28k copies really doesn't sound like a huge bust to me but then, I don't know the population of gamers in Mexico off the top of my head.
For the record, the illicit dealings I did back then were in another country and in no way represent the upstanding, moral lifestyle I lead now.
Mexico is a pretty big country (I thought it was the biggest spanish speaking country and Wikipedia just confirmed it) with a population of 103,263,388 in 2005. I know that not every one in Mexico is into gaming or into buying pirated games for that matter, but I still think it's not big enough considering the population.
But if those 28,000 games were one weeks supply that just got busted, then its a whole different story !
EDIT: when I say 'wasting', I'm not agreeing with piracy, but that I disagree with how it's being fought from a legit standpoint. I think better customer models that are inline with the changing tech age and what consumers actually want will help fight piracy.
As much as I don't agree with people torrenting games for their personal use I really think that people and organised groups that are making money out of pirating are 100 times worse.
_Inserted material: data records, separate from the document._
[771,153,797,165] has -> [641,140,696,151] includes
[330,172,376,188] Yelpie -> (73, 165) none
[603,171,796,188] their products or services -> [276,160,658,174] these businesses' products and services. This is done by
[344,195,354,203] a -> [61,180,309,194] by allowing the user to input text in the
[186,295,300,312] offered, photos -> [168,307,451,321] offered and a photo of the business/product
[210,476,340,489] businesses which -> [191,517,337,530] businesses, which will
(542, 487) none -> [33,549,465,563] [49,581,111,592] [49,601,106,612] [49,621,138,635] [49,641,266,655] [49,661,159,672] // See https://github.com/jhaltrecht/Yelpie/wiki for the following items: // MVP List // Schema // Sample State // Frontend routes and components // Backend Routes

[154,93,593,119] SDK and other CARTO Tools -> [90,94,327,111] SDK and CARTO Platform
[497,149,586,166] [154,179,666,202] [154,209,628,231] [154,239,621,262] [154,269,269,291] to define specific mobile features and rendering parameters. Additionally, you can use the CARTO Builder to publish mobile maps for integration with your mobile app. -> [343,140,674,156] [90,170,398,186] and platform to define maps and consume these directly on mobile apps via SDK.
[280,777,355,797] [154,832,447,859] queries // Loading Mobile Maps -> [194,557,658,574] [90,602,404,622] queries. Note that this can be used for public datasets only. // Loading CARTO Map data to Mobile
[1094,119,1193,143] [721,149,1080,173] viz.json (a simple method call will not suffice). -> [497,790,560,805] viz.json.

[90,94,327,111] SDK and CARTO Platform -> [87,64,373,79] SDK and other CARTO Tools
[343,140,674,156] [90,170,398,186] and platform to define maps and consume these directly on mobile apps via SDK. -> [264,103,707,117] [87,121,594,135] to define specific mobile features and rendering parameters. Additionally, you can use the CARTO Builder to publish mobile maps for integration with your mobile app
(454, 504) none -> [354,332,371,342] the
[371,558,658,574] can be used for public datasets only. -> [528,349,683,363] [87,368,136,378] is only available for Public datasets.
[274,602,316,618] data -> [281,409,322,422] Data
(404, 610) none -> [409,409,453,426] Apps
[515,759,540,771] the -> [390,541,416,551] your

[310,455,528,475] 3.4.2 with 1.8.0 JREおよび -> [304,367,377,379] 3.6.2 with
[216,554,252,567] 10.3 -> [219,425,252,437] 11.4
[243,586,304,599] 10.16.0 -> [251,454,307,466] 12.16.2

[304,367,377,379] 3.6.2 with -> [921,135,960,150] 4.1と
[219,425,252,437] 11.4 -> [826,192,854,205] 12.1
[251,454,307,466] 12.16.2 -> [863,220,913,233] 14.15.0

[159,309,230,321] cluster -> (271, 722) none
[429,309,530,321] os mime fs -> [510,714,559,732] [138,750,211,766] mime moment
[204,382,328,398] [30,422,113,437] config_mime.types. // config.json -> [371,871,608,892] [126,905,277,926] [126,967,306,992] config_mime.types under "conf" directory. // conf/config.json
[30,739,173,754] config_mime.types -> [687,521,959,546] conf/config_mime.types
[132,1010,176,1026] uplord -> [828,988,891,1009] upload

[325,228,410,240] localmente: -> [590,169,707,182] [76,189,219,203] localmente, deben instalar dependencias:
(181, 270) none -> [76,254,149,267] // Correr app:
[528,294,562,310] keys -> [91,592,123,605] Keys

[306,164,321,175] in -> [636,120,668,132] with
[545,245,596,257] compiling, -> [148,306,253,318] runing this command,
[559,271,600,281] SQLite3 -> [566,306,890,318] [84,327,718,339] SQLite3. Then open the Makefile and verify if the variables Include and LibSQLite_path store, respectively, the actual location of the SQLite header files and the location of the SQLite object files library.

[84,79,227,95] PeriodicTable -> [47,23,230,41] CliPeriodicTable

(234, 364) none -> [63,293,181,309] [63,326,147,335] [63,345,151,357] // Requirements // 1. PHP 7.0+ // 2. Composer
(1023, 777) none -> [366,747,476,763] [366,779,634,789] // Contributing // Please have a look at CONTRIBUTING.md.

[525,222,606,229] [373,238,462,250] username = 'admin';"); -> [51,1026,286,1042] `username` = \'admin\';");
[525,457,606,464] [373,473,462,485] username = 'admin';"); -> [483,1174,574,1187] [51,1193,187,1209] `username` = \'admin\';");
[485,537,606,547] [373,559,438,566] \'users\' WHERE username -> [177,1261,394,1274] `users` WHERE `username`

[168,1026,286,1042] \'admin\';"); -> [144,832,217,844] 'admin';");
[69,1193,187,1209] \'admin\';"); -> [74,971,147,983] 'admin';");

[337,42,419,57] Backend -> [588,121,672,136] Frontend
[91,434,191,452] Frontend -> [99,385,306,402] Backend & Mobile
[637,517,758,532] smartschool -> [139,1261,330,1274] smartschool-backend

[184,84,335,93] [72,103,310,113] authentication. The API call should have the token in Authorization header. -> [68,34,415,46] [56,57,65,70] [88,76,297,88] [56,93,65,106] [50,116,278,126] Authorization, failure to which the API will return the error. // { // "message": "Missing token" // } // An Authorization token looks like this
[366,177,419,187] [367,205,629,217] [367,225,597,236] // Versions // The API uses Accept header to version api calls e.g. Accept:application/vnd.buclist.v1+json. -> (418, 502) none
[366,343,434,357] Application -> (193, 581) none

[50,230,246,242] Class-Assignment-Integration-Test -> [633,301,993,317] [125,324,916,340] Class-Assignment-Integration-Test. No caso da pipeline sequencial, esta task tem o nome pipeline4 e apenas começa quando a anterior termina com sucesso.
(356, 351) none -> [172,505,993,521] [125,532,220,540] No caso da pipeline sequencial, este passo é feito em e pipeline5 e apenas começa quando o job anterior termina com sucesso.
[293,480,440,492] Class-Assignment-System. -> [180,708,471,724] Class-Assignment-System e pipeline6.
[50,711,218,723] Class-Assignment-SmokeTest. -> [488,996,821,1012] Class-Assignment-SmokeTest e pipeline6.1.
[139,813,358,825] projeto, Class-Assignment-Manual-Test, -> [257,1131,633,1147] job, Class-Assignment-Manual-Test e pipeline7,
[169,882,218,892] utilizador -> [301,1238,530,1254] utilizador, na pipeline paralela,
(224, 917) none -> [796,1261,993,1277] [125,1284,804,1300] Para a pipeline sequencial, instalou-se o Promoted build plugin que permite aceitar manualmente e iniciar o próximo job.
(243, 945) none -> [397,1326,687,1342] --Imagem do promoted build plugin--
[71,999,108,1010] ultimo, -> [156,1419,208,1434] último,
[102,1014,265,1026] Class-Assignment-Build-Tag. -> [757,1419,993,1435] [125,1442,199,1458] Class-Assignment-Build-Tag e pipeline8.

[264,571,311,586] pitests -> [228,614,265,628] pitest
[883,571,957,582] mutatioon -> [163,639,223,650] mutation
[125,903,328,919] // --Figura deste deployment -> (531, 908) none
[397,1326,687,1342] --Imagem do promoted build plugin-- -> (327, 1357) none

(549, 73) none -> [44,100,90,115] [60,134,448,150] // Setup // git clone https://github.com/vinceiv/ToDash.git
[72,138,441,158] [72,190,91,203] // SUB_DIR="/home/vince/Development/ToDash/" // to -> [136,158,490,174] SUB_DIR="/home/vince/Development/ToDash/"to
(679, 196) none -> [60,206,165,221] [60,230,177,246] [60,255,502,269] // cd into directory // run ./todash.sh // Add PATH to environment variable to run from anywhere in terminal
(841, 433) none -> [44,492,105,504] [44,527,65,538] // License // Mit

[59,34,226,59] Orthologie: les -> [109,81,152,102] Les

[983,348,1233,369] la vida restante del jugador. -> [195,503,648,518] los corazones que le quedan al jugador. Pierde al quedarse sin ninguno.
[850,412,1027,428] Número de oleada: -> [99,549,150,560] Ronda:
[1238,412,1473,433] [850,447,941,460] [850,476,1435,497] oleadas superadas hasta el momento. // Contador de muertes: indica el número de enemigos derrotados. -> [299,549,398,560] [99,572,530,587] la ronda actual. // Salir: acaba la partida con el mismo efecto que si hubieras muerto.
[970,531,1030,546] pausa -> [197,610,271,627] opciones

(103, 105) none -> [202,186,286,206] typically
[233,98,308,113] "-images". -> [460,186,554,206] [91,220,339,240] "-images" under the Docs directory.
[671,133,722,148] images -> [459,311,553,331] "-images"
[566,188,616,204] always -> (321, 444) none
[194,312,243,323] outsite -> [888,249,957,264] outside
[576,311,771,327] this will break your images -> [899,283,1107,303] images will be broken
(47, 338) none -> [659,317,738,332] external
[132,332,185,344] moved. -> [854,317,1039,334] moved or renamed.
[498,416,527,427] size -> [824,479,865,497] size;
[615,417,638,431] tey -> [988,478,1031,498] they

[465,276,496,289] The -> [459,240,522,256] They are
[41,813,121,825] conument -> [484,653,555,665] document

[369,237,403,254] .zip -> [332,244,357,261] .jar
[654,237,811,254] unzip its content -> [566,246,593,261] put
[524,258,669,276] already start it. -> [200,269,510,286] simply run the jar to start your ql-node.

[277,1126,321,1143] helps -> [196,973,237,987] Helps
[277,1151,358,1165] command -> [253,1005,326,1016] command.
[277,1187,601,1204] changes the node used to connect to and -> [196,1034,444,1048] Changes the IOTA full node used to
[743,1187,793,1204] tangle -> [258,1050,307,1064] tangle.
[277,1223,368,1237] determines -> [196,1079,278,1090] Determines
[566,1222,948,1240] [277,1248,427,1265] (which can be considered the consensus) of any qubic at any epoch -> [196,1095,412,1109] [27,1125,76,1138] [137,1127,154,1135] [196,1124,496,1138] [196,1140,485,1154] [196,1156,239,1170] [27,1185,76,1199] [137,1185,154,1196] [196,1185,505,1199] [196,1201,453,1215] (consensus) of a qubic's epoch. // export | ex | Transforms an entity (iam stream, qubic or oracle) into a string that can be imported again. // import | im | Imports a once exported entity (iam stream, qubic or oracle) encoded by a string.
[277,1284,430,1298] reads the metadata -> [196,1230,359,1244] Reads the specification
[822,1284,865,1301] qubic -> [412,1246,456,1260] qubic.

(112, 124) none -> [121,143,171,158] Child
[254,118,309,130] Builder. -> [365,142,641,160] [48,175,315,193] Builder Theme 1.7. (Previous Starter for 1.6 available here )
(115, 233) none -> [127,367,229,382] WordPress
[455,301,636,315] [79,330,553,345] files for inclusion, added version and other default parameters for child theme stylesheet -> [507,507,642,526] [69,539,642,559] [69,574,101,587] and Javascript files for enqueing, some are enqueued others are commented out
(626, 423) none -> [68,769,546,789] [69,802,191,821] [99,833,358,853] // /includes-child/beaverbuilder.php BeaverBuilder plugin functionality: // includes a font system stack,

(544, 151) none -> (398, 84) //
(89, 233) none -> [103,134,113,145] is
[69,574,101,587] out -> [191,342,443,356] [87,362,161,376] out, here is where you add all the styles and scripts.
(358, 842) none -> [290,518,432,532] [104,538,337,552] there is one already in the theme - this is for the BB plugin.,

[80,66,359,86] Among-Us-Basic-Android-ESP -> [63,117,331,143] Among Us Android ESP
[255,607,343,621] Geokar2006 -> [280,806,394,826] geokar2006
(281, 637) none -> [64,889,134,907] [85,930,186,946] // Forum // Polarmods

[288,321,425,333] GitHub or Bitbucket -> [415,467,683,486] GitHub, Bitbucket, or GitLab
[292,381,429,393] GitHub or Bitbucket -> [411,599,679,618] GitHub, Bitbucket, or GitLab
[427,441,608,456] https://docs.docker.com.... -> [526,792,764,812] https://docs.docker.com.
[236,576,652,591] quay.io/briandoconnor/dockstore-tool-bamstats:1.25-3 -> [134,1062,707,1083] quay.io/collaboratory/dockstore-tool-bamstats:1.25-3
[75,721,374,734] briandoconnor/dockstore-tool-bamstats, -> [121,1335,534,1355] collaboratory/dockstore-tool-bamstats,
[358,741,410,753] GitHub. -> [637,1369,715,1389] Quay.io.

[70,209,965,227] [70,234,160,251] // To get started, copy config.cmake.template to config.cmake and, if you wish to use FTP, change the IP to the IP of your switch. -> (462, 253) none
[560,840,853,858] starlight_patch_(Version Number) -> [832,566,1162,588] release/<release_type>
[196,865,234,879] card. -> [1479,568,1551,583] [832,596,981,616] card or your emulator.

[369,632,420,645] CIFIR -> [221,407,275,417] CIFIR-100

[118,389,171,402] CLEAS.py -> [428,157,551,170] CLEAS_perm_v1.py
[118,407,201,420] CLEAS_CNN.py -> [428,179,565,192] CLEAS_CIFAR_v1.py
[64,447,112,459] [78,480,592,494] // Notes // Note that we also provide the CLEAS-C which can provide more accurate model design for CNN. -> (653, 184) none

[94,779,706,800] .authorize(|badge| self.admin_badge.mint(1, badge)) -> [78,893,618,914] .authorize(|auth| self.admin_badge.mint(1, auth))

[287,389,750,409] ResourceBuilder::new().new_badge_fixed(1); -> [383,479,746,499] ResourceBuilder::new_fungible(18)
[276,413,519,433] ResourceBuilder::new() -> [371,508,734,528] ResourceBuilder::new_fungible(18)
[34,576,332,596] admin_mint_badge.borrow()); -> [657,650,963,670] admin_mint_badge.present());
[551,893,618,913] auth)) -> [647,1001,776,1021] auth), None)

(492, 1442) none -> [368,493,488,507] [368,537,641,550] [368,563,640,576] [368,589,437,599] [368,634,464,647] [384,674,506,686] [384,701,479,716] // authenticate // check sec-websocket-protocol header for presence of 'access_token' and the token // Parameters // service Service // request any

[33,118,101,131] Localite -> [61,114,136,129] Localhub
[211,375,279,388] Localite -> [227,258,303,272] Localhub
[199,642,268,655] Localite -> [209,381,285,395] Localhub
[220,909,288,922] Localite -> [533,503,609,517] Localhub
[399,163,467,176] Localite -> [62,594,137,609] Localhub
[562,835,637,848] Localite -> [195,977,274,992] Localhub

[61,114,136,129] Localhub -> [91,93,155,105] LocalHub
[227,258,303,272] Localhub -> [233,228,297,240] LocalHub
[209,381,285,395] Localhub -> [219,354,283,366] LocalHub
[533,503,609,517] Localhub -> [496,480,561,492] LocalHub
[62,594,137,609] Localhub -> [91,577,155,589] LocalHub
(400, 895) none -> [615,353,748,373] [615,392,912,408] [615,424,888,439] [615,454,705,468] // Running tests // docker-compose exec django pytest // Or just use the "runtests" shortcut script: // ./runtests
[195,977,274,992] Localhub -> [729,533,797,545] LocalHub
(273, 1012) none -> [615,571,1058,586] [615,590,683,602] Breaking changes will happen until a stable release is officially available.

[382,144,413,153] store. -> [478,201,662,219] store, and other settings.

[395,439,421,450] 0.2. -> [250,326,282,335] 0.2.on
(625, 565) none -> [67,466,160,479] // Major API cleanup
This affects all of us gamers in the long run, both by causing higher game prices and by driving the smaller game developers out of the market.
say 300 burners, each burning two discs every hour. (2x300=600) that's 600 copies per hour. say 9 hour working day, that's 5400 a day. working every day that's 37,800 per week. in a year it's just under 2million discs.
that's one piracy ring.
totally hypothetical of course.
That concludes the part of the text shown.